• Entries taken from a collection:
____________

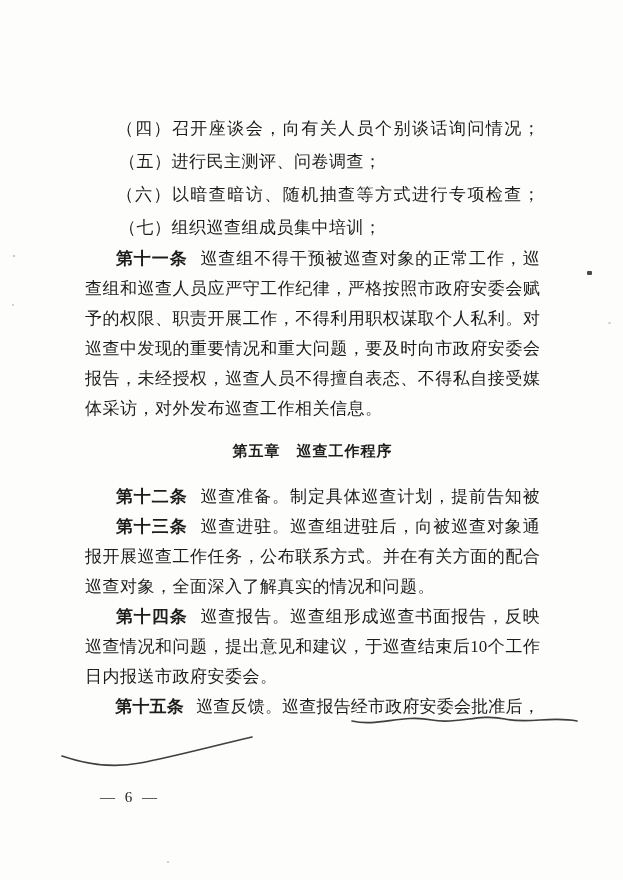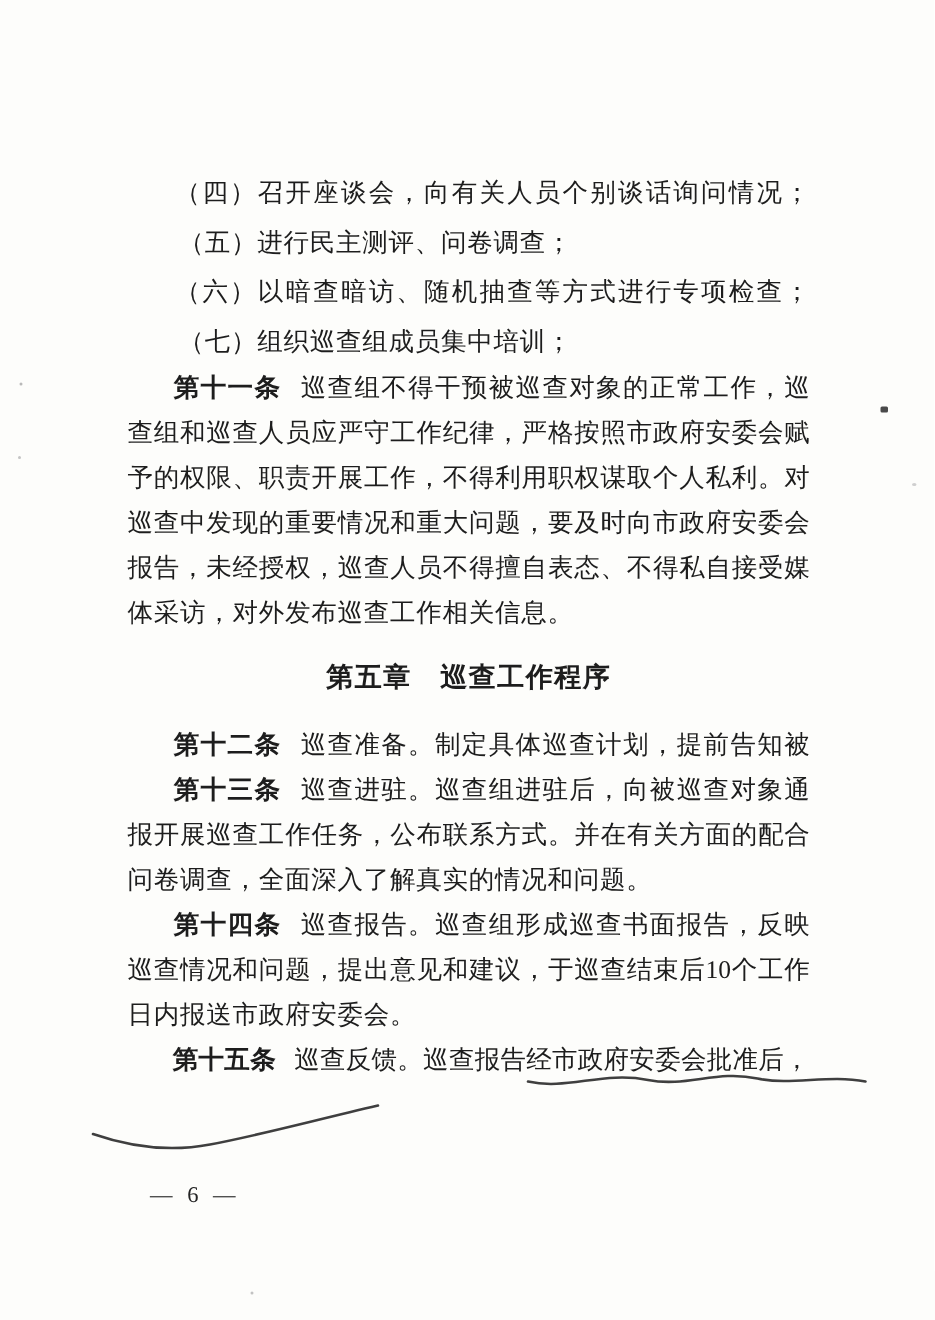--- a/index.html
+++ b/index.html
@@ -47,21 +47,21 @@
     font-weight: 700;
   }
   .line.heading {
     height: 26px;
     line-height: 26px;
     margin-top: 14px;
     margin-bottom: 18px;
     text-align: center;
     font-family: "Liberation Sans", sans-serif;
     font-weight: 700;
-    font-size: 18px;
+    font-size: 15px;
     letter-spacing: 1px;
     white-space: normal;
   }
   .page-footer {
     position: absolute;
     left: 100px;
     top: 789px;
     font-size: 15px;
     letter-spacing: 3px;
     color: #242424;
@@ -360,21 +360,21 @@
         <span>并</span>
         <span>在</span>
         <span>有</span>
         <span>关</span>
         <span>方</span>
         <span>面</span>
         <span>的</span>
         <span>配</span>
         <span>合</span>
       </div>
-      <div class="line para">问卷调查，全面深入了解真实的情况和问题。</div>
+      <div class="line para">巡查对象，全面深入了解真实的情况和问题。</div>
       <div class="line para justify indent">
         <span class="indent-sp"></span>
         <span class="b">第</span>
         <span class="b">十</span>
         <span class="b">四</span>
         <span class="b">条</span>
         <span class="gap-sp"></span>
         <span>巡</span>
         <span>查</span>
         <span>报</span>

____________

• What you will do:
The required output is a copy of each line in the records where the string "class" occurs.

• Solution for this exercise:
-      <div class="line para">问卷调查，全面深入了解真实的情况和问题。</div>
+      <div class="line para">巡查对象，全面深入了解真实的情况和问题。</div>
       <div class="line para justify indent">
         <span class="indent-sp"></span>
         <span class="b">第</span>
         <span class="b">十</span>
         <span class="b">四</span>
         <span class="b">条</span>
         <span class="gap-sp"></span>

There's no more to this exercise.